Performance Optimization matters significantly. The GBA has limited CPU power, so minimize calculations per frame. Use entities for persistent objects, sprites for transient effects. Call clear() and display() each frame but set up tiles only once during loading. Consider reducing frame rate with flimit(30) if needed.
Layer Management requires planning. Use the right layer IDs: 0=overlay, 1=tile_1, 2=tile_0, 3=background, 4=sprites. Remember tile layers are persistent while sprites must be redrawn each frame. Plan your graphics memory usage carefully.
Input Handling should use the right function for each purpose. Use btn() for continuous actions like movement, btnp() for triggered actions like jumping, and btnnp() for detecting releases.
Save Data should use appropriate memory. Use _IRAM for temporary data between scripts. Use _SRAM for persistent save games. Always check for valid save data before loading.
Multiplayer requires handling asynchronous communication. Don't assume messages arrive. Limit send() calls to avoid queue overflow. Implement reconciliation for important state.
The GBA is a constrained platform, and BPCore makes tradeoffs to enable Lua development. Keep your games focused and small. Complex games may exceed the platform's capabilities even with optimized Lua code.
Additional Resources
For more information and example projects, see the official BPCore Engine repository at https://github.com/evanbowman/BPCore-Engine. The repository includes additional demo projects such as Meteorain (a puzzle game), HyperWing (a shoot-em-up boss rush), and various demonstration programs showing specific engine features.

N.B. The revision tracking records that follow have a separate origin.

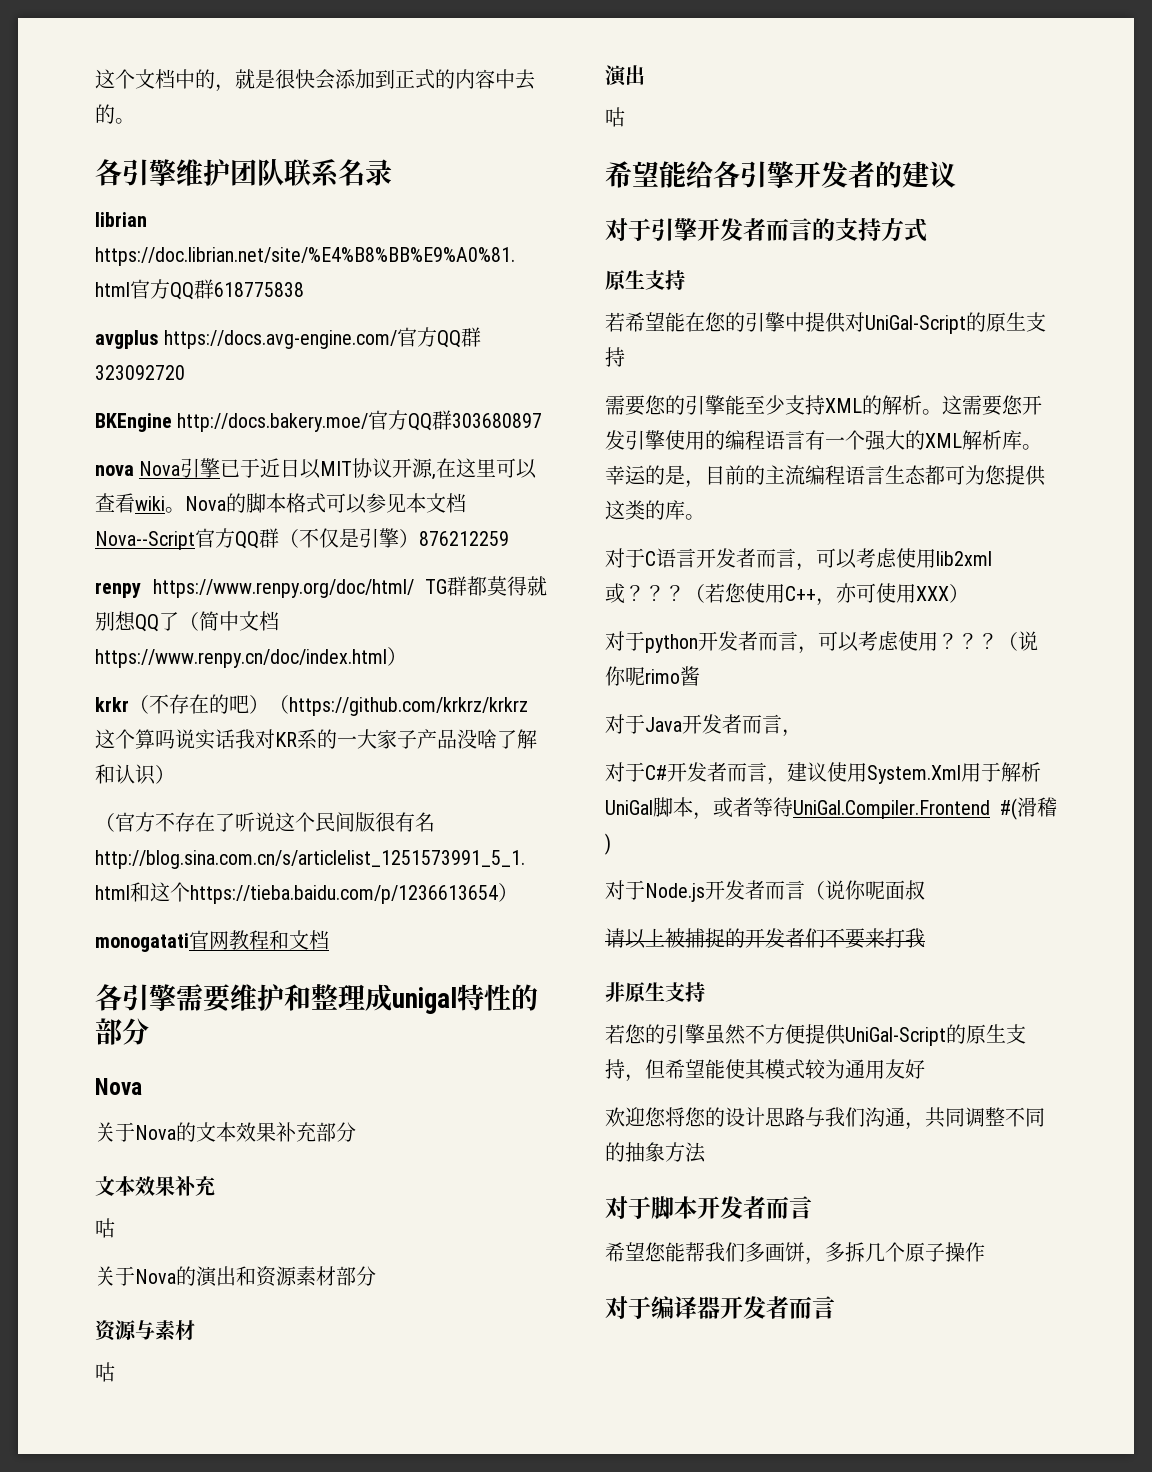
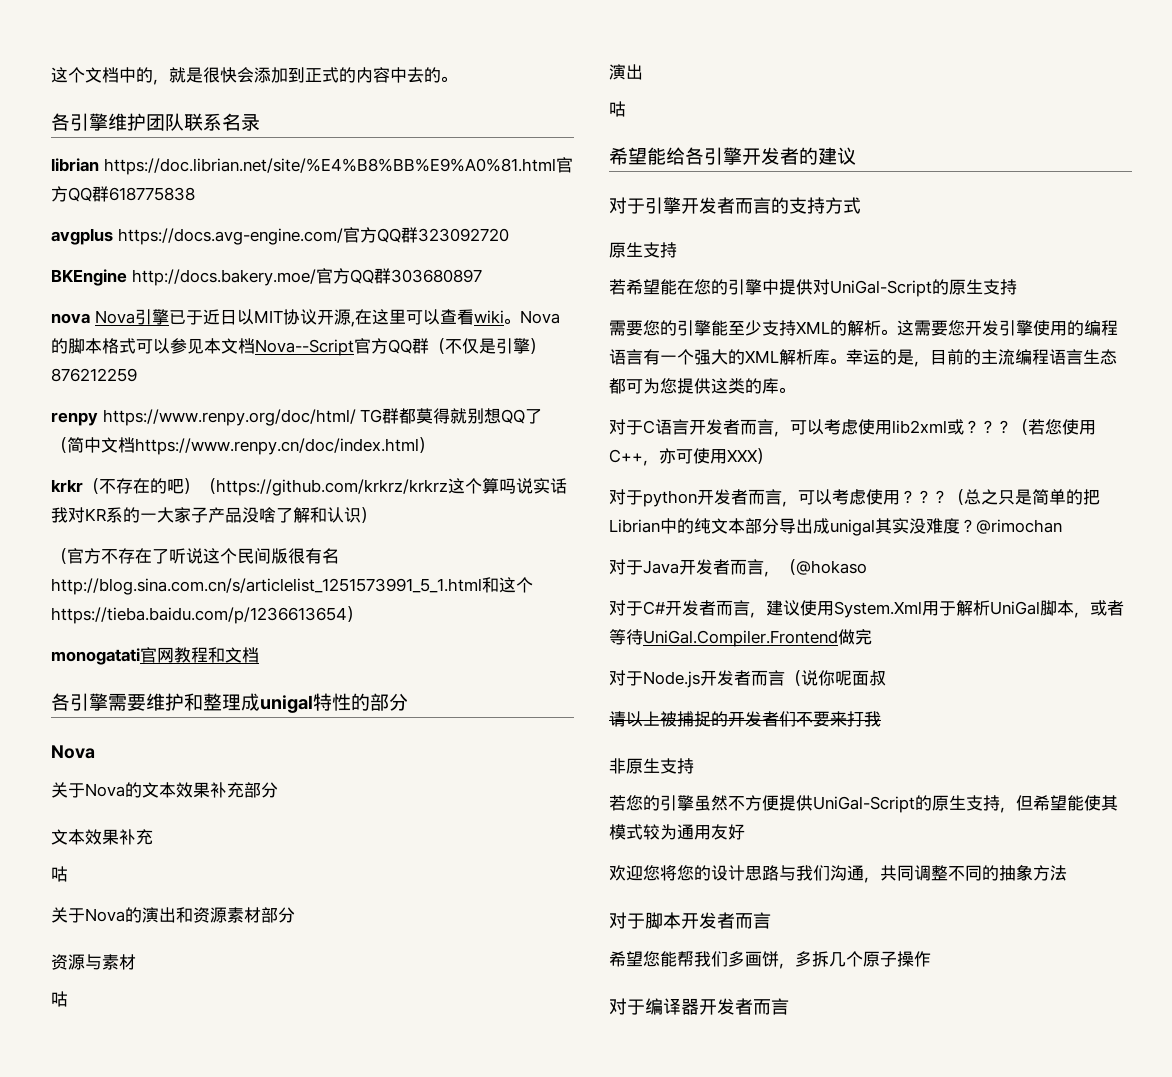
- （说你呢rimo酱
+ （总之只是简单的把Librian中的纯文本部分导出成unigal其实没难度？@rimochan
- 对于Java开发者而言，
+ 对于Java开发者而言，（@hokaso
- 对于C#开发者而言，建议使用System.Xml用于解析UniGal脚本，或者等待UniGal.Compiler.Frontend #(滑稽)
+ 对于C#开发者而言，建议使用System.Xml用于解析UniGal脚本，或者等待UniGal.Compiler.Frontend做完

When creating assets for your games, remember these technical requirements. Sprites must be 16x16 pixels, tiles must be 8x8 pixels. Audio must be mono 16kHz signed 8-bit PCM. Images should use indexed color with appropriate palettes. Tilemaps should be CSV format with comma delimiters.
This skill covers the complete BPCore Engine API. Refer to it when building your GBA games, and consult the official documentation for any recently added features or updates to existing functions.